**** GIVEN INFORMATION

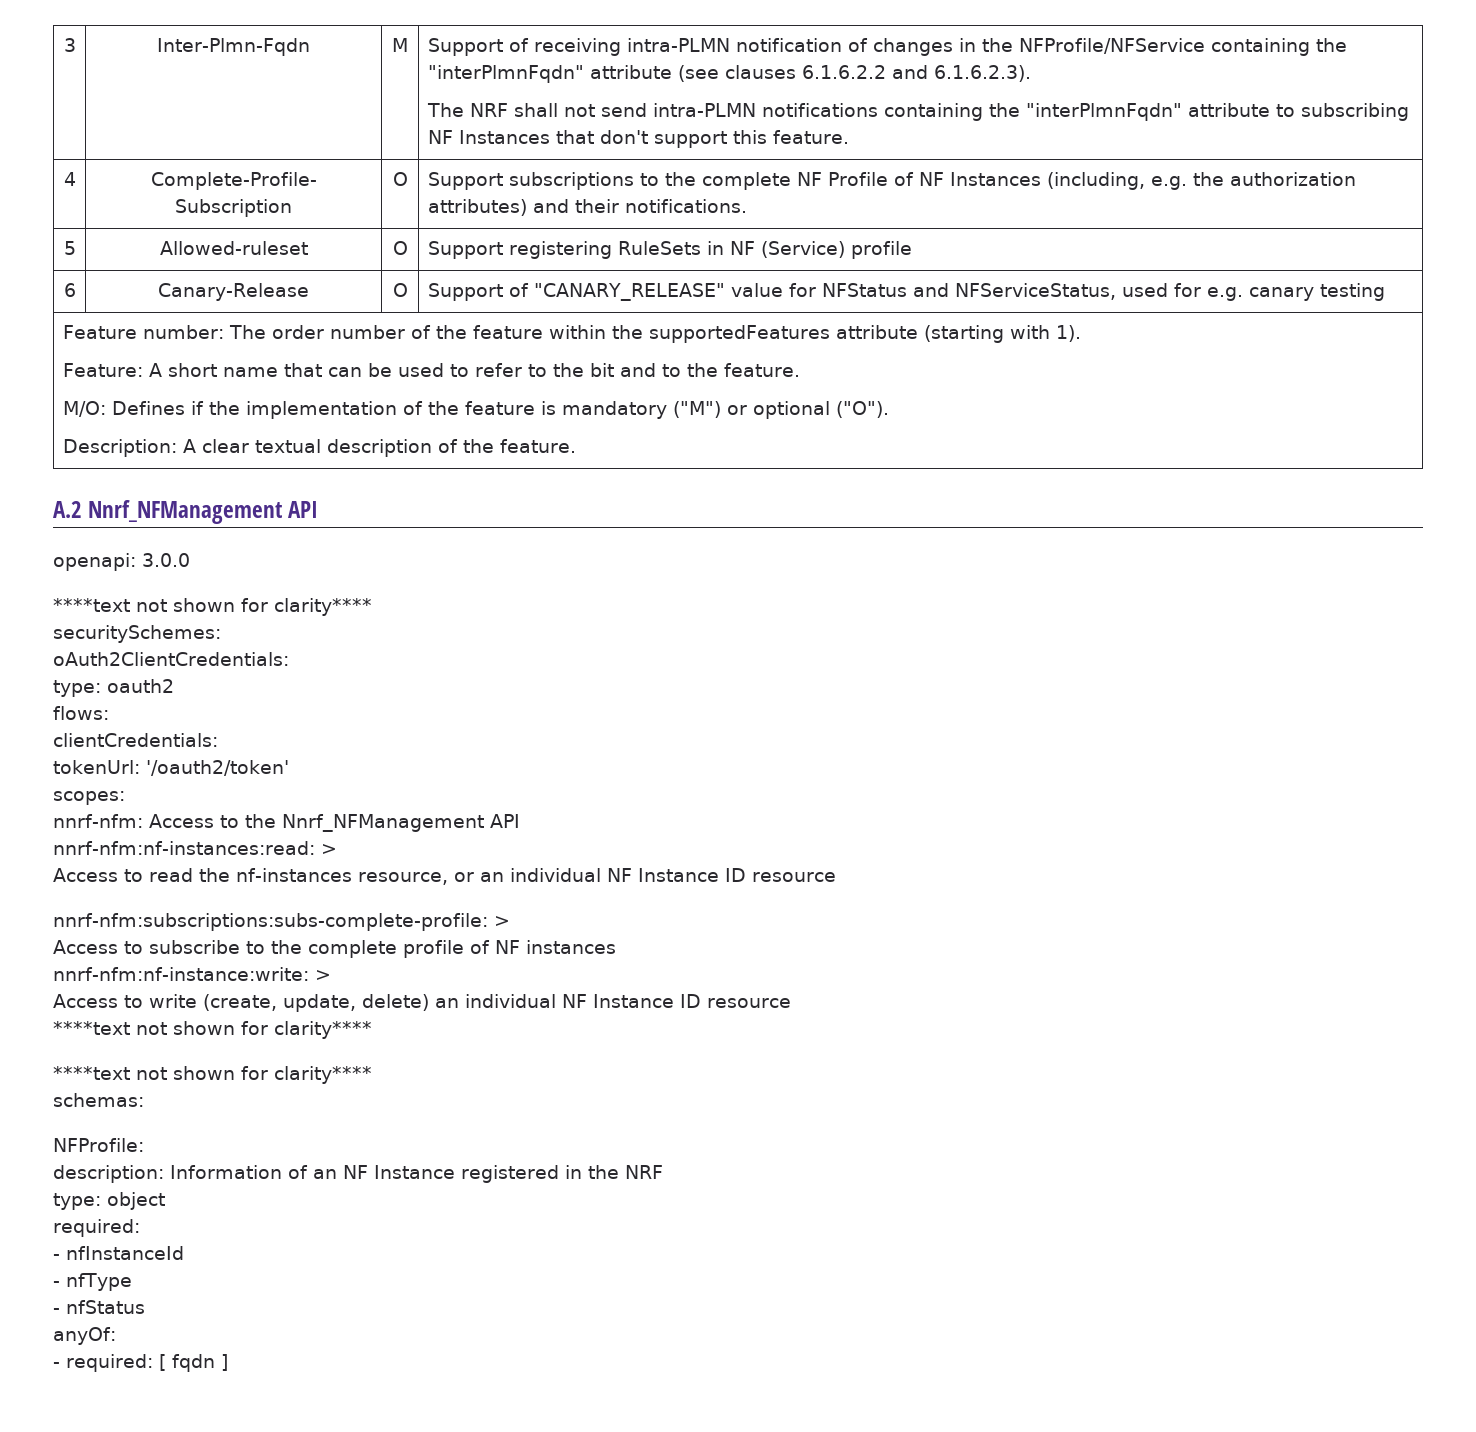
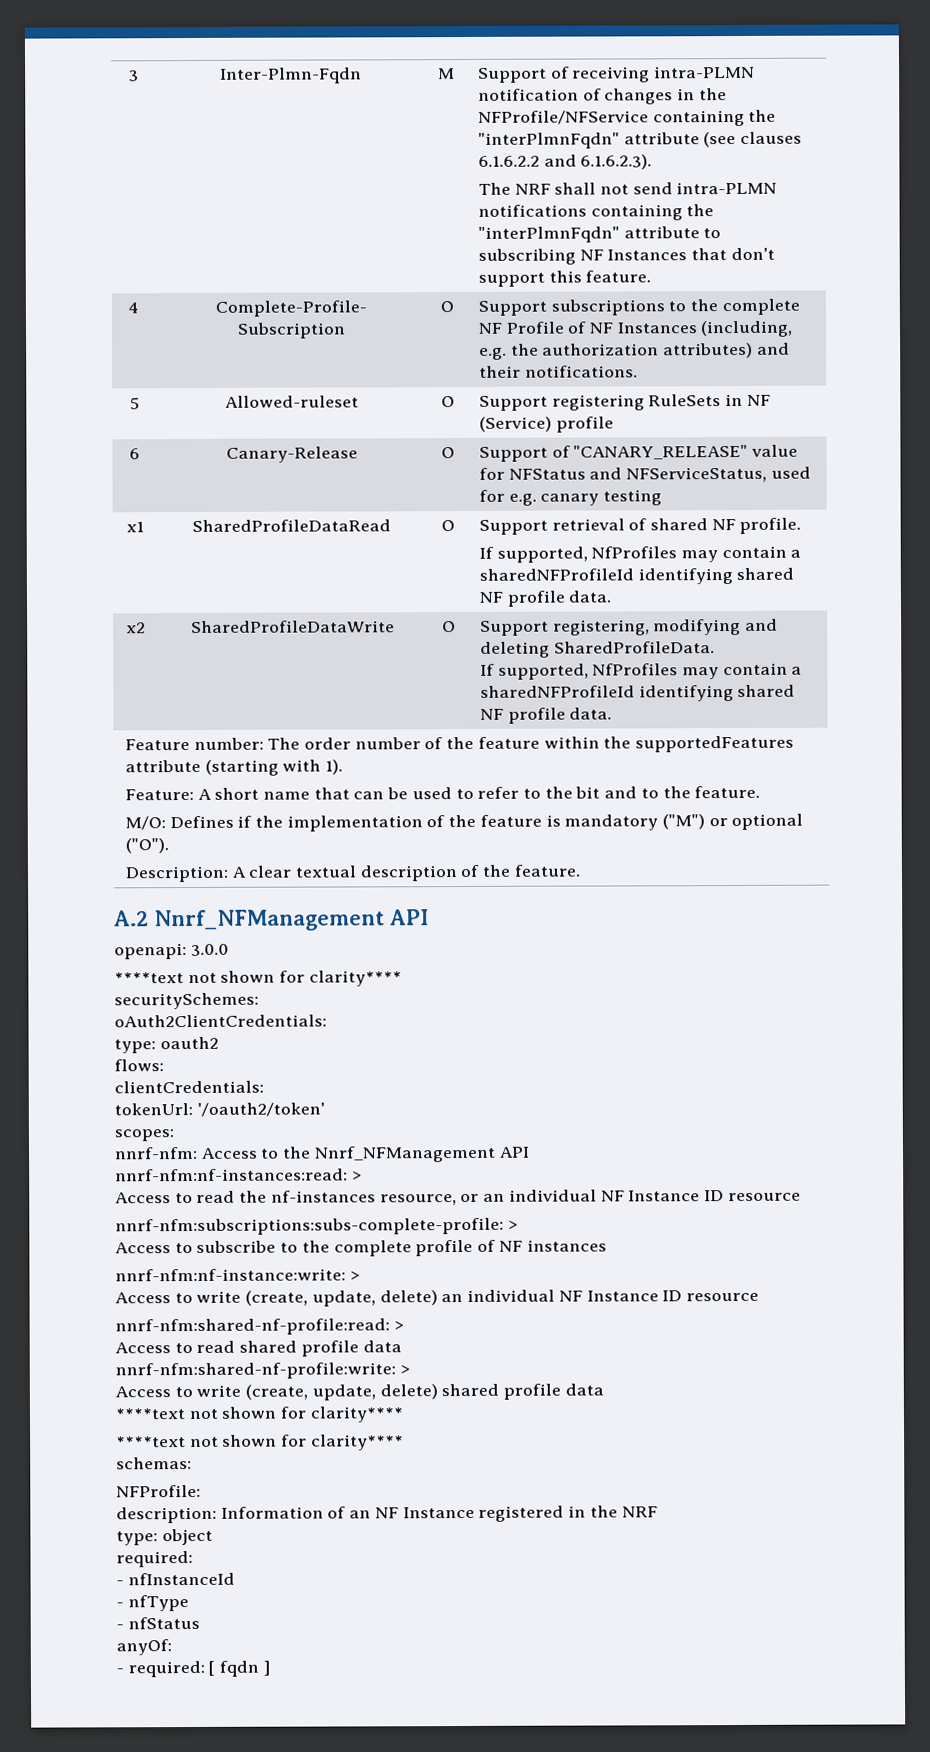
+ x1 | SharedProfileDataRead | O | Support retrieval of shared NF profile.
+ If supported, NfProfiles may contain a sharedNFProfileId identifying shared NF profile data.
+ x2 | SharedProfileDataWrite | O | Support registering, modifying and deleting SharedProfileData.
+ If supported, NfProfiles may contain a sharedNFProfileId identifying shared NF profile data.
+ nnrf-nfm:shared-nf-profile:read: >
+ Access to read shared profile data
+ nnrf-nfm:shared-nf-profile:write: >
+ Access to write (create, update, delete) shared profile data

********

- EXERCISE DETAILS
Exclude the pictures, then write out every record exactly as it stands.

- FINISHED EXERCISE
+ x1 | SharedProfileDataRead | O | Support retrieval of shared NF profile.
+ If supported, NfProfiles may contain a sharedNFProfileId identifying shared NF profile data.
+ x2 | SharedProfileDataWrite | O | Support registering, modifying and deleting SharedProfileData.
+ If supported, NfProfiles may contain a sharedNFProfileId identifying shared NF profile data.
+ nnrf-nfm:shared-nf-profile:read: >
+ Access to read shared profile data
+ nnrf-nfm:shared-nf-profile:write: >
+ Access to write (create, update, delete) shared profile data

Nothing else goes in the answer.